田中登板の試合中に! 相手先発が電撃トレード

2019年08月01日 11時30分

ヤンキース戦に先発したグリンキー(ロイター=USA TODAY Sports)

【ニューヨーク発】メジャーのトレード期限だった31日(日本時間1日)、最後の最後で大物の駆け込みトレードが決まった。ヤンキース戦に先発し、田中将大投手(30)と投げ合ったダイヤモンドバックスのザック・グリンキー投手(35)が東部時間午後4時(同午前5時)の締め切り直前にアストロズに電撃トレードされた。米大リーグ(MLB)公式サイトが伝えた。

 ダイヤモンドバックスが3―2と逆転した5回、雨が降りしきる中、グリンキーはマウンドへ。先頭ロマインを初球で遊飛に打ち取り、ヒックス、ジャッジを連続空振り三振に仕留め、5回2安打2失点の好投で勝利投手の権利を手にした。結果的にこれがダイヤモンドバックスで最後のマウンドとなった。6回のヤンキースの攻撃前に雨が強まったため、同午前3時20分すぎに中断。すると衝撃的なニュースが流れ、ネット裏が騒然となった。かねて移籍が噂されていたグリンキーのアストロズへのトレードが決まったのだ。

 MLB公式サイトによるとアストロズは若手有望株4人を放出、さらに2400万ドル(約26億1000万円)を払う。中継したテレビ局はダイヤモンドバックスのジャージー姿でヤンキー・スタジアムの通路を歩く、グリンキーを捉えた。

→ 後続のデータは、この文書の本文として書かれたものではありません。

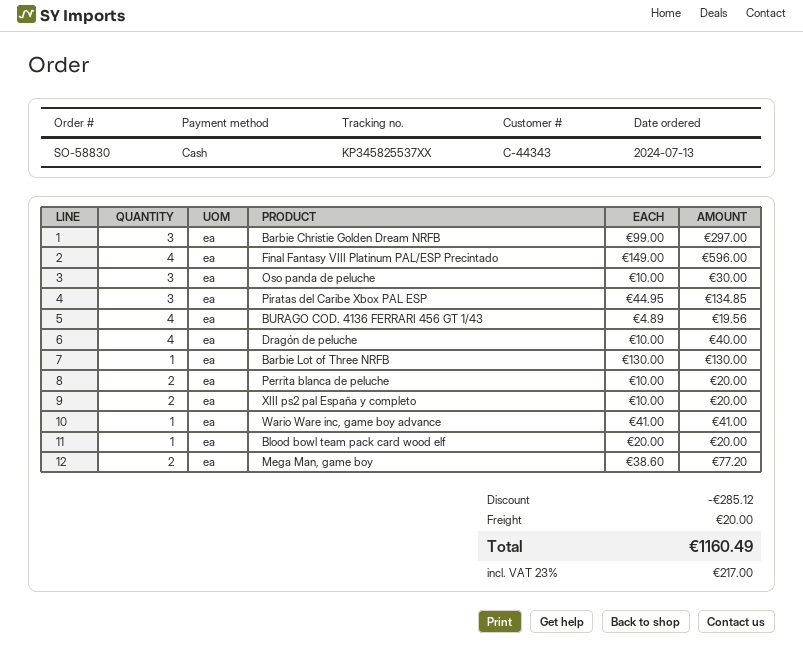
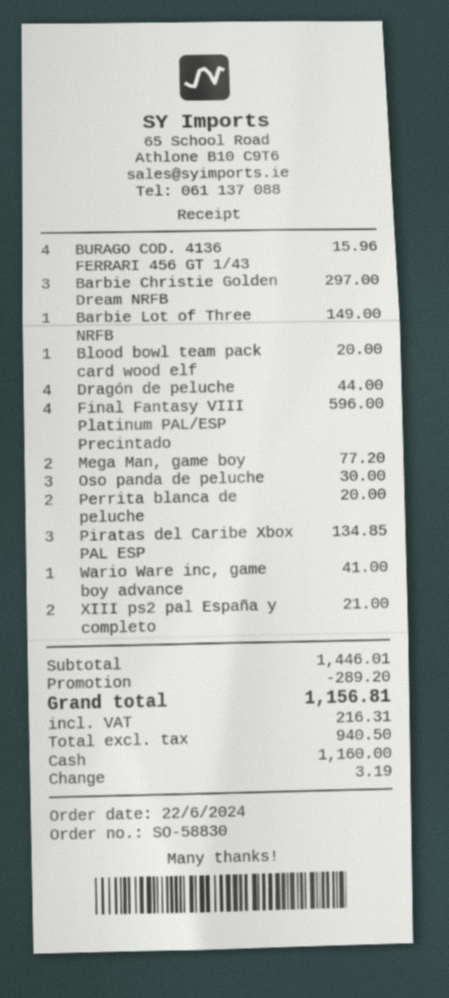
order date: 2024-07-13 -> 2024-06-22
BURAGO COD. 4136 FERRARI 456 GT 1/43: 4 for 19.56 -> 4 for 15.96
Dragón de peluche: 4 for 40.00 -> 4 for 44.00
Barbie Lot of Three NRFB: 1 for 130.00 -> 1 for 149.00
XIII ps2 pal España y completo: 2 for 20.00 -> 2 for 21.00
discount: 285.12 -> 289.20
shipping: 20.00 -> none
tax: 217.00 -> 216.31
total: 1160.49 -> 1156.81

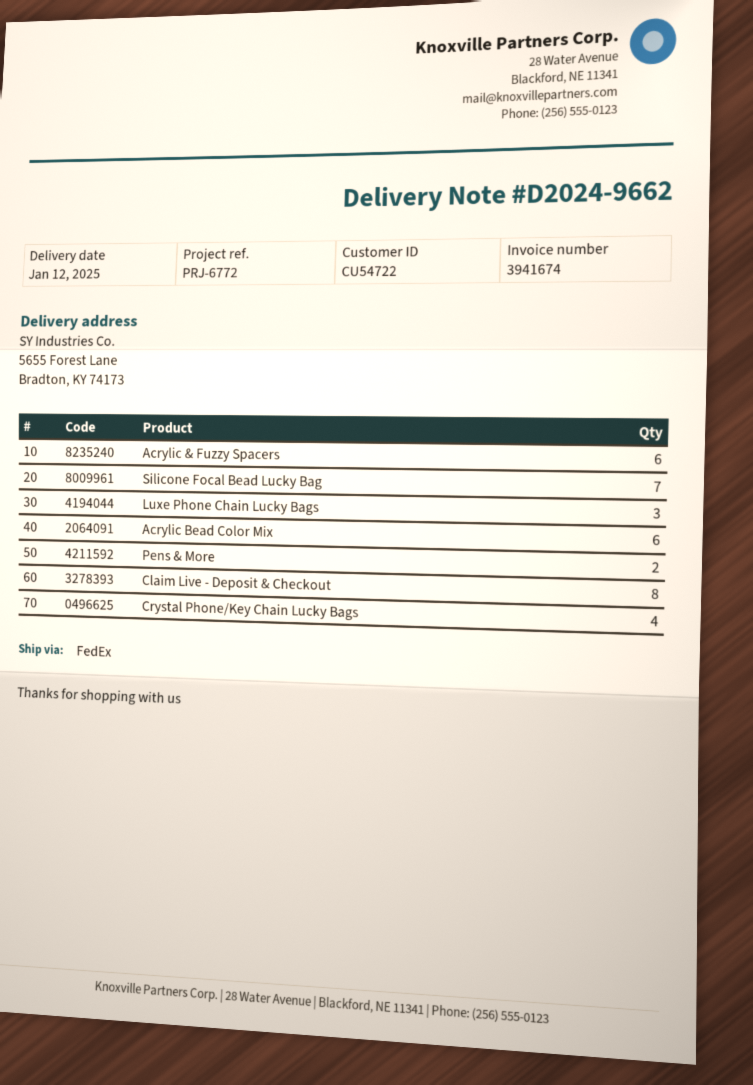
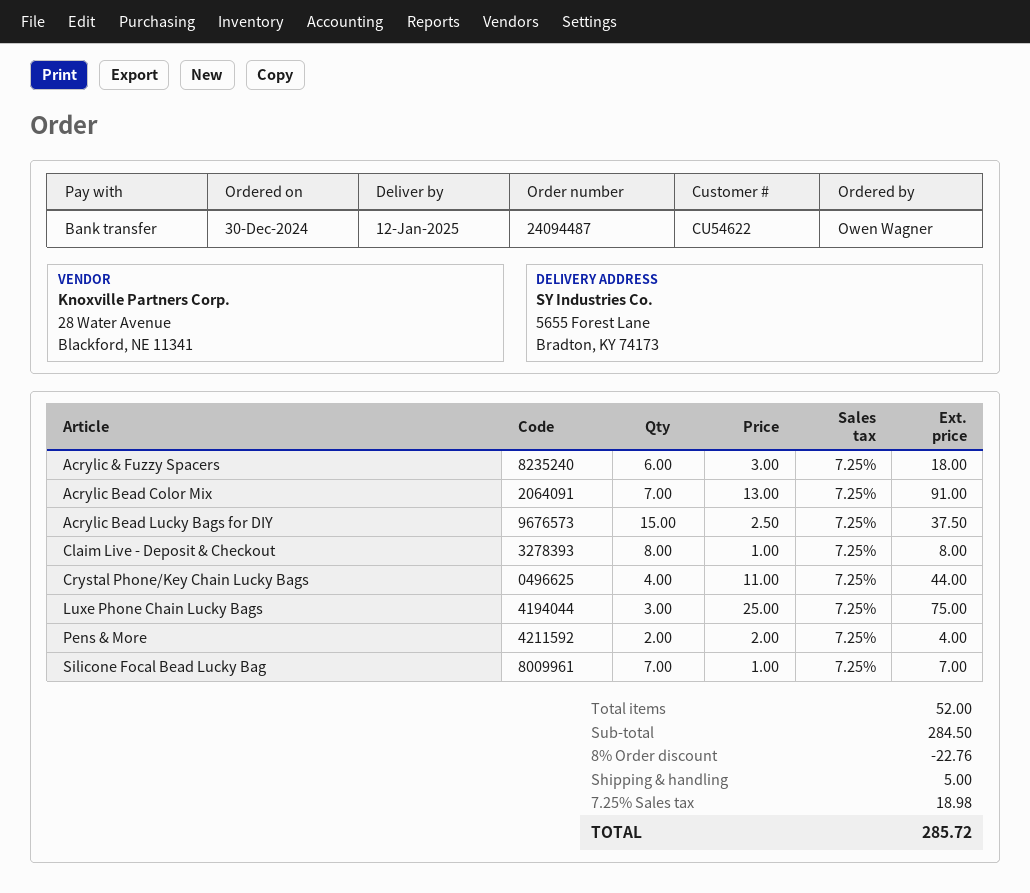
customer number: CU54722 -> CU54622
Acrylic Bead Color Mix: 6 -> 7
Acrylic Bead Lucky Bags for DIY: none -> 15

 期限直前のトレードは珍しいことではない。28日(同29日)のブルージェイズ―レイズ戦の試合中にレイズはブルージェイズのエリク・ソガード内野手(33)の獲得を発表した。この日、投げ合った田中、チームメートで4番手で登板して5敗目を喫した平野佳寿投手(35)も驚きだろう。

 グリンキーは通算197勝。今季は試合前の時点で22試合に登板して10勝4敗、防御率2・87、141イニングで18四球と安定感抜群だ。ロイヤルズ時代の2009年にア・リーグのサイ・ヤング賞に輝き、14年から5年連続でゴールドグラブ賞獲得。15年オフに総額2億650万ドル(約224億6000万円)の6年契約を結んでいる。

 ア・リーグ西地区を独走するアストロズはメジャー最強右腕のジャスティン・バーランダー(36)、奪三振王の右腕ゲリット・コール(28)に加えて、グリンキー獲得でメジャー屈指の先発陣を結成。2年ぶり2度目のワールドシリーズ制覇へ手を緩めない。